Transcribe each line of the records below exactly, excluding any embedded images.

___ Input for this task ___

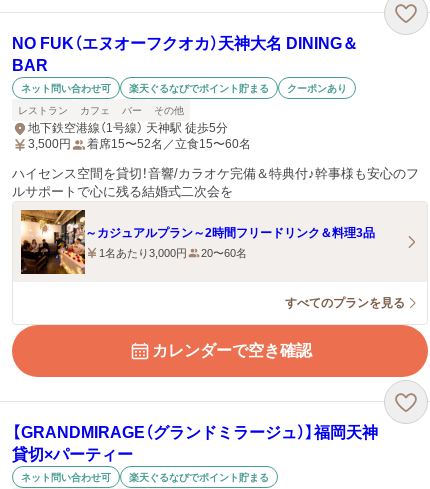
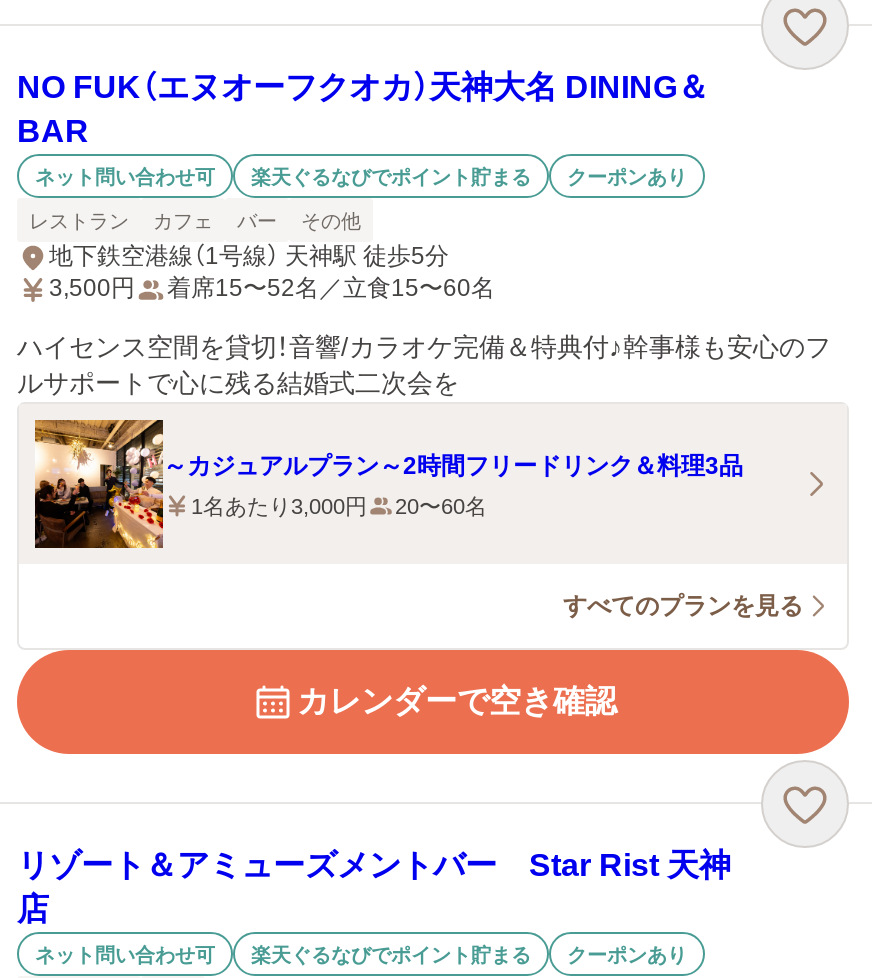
- 【GRANDMIRAGE（グランドミラージュ）】福岡天神
- 貸切×パーティー
+ リゾート＆アミューズメントバー Star Rist 天神
+ 店

+ クーポンあり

___

[Finished exercise]
- 【GRANDMIRAGE（グランドミラージュ）】福岡天神
- 貸切×パーティー
+ リゾート＆アミューズメントバー Star Rist 天神
+ 店

+ クーポンあり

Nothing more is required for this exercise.